Time, the deer is in the Wood of Hallaig.

Hallaig by Sorley MacLean is on one level about the clearance of people from the land of which they were a part. At another level it is a poem about the nature of Time.

‘Tha tìm, am fiadh, an coille Hallaig’
‘Time, the deer is in the Wood of Hallaig.’

Tha bùird is tàirnean air an uinneig
trom faca mi an Àird an Iar
’s tha mo ghaol aig Allt Hallaig
’na craoibh bheithe, ’s bha i riamh

The window is nailed and boarded
Through which I saw the West
And my love is at the Burn of Hallaig
A birch tree, and she has always been

eadar an t-Inbhir ’s Poll a’ Bhainne,
thall ’s a bhos mu Bhaile Chùirn:
tha i ’na beithe, ’na calltainn,
’na caorann dhìrich sheang ùir.

Between Inver and Milk Hollow,
Here and there about Baile-churn:
She is a birch, a hazel,
A straight slended young rowan.

This is a remarkable poem – that goes without saying, and much has been written about its background in the Highland Clearances. But it is a poem on several levels, and the power of its central image is so deep that it takes us into the territory of philosophy and physics – and gives us insight into areas on the very frontier.

Time as a mill, Time as a river

Much in physics stems from our choice of an image of Time. The ancient Greeks had two alternatives. One was a picture of Time as a turning millstone – slowly and inexorably making its round like the starry sphere of the sky. That image turns up in some unusual places, for instance in the story of the king who had a magic mill that could grind out whatever he desired, a mill which ended up at the bottom of the Pentland Firth. It could grind out gold or salt – two substances connected with Time, gold being impervious to Time and salt making everything it touches immune to decay.

That image of Time is cyclic and rather rigid, but a freer alternative is of Time as a river. Here we have something linear, but also dynamic – and a bit more unpredictable, with the swirl and flux of the flowing water.

Now both these images are rather ‘un-alive’. The turning millstone is man-made and predictable, the river natural but still inorganic. Can we get something more alive?

The answer is yes. In various mythologies around the world, we images such as that of Time as a reed. You can see why, with the plant’s linear growth, gradually upward through the passage of time. Just as a burning candle bore the destructive marks of time for the monks of the Middle Ages, so does a growing reed show time flowing forward for people living amidst the natural world.

And in some other cultures we find Time as a snake. Again you can see how, with the snake swallowing its prey which is slowly transformed by the digestive system that it is gradually passed through. The snake represents Time as a process that changes everything with which it comes into contact.

The Deer and the Wood

So now let us look in more detail at Sorley MacLean’s poem – and we can see images of Time as something alive – and not only one image, but two.

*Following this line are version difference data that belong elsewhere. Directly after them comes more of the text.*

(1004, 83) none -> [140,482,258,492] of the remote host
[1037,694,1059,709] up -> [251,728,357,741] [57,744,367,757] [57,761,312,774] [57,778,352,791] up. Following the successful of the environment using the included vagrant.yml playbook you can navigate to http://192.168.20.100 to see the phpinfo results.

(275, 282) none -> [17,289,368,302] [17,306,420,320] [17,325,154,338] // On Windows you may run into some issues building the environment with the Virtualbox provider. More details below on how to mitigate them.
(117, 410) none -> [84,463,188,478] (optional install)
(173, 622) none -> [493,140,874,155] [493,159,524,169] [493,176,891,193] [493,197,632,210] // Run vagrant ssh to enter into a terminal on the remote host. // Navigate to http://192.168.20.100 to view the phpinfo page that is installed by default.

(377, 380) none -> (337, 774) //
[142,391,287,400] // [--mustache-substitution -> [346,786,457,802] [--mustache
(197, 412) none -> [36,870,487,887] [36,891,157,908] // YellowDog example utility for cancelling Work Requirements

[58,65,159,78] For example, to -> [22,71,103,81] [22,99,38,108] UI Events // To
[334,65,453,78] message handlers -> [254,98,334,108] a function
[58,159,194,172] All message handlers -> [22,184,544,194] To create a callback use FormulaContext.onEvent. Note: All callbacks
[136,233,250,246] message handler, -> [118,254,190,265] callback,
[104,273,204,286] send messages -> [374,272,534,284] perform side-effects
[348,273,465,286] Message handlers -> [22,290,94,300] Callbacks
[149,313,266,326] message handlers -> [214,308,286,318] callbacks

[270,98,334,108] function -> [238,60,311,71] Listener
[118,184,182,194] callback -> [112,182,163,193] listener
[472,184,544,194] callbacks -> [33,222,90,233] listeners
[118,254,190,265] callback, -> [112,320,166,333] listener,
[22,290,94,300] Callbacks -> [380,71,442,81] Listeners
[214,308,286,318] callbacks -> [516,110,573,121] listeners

There is the time of the deer flitting through the Wood of Hallaig – and the time of the Wood itself.

We can see the two processes of life, operating in different direction. Vertically there is the slow – ever-so-slow – growth of the trees, the birch and the hazel and the rowan; and the growth of the trees – which are compared to the growth of humans:

tha i ’na beithe, ’na calltainn,
’na caorann dhìrich sheang ùir.

She is a birch, a hazel,
A straight slended young rowan.

And then on a horizontal axis there is a different type of time – the time of the deer, a much faster and more elusive time, slipping past amongst them.

‘Tha tìm, am fiadh, an coille Hallaig’
‘Time, the deer is in the Wood of Hallaig.’

A second dimension of time

Physics today has a problem, which increasingly is being recognised as to do with the nature of Time – or the way in which picture Time. The two great pillars of modern physics, quantum theory and relativity, are incompatible when it comes to picturing Time, and for more than eighty years physicists have wrestled unsuccessfully with the problem.

Relativity operates within an existing framework of time. Time and space together form the platform on which matter moves. But quantum theory seems to require time to be somehow more fluid and spontaneous, to emerge along with matter out of the deep. Immense efforts have been made to fit the two theories together, with outcomes that have opened up new vistas – for instance of the first moments of the universe; but the fit is not yet seamless. And it looks as if the fundamental incompatibility may only be completely resolved when we develop a more comprehensive picture of time out of which the time of relativity and the time of quantum theory can each emerge in their own particular situations.

Now one promising theory has been for two-way time – to suggest that at the quantum level there may be two opposing flows of time that interact like two currents of the sea, and where the current meet and the waves break we may find the world of matter surfacing out of the underlying flux.

This picture of two flows of time meeting is an extraordinary one which we will look at in more detail in another of these sessions. Its origins are deep within the Schrödinger wave equation, which turns out to contain a description of not one wave but two. One of these waves comes from the past, and this is the wave that we normally select for study, since this is the flow of time that we are familiar with. But the Schrödinger equation also contains a description of a second wave, coming from the future. The waves themselves are deep below the surface, so deep that we do not perceive them. But the combination of the two of them gives us the world around us.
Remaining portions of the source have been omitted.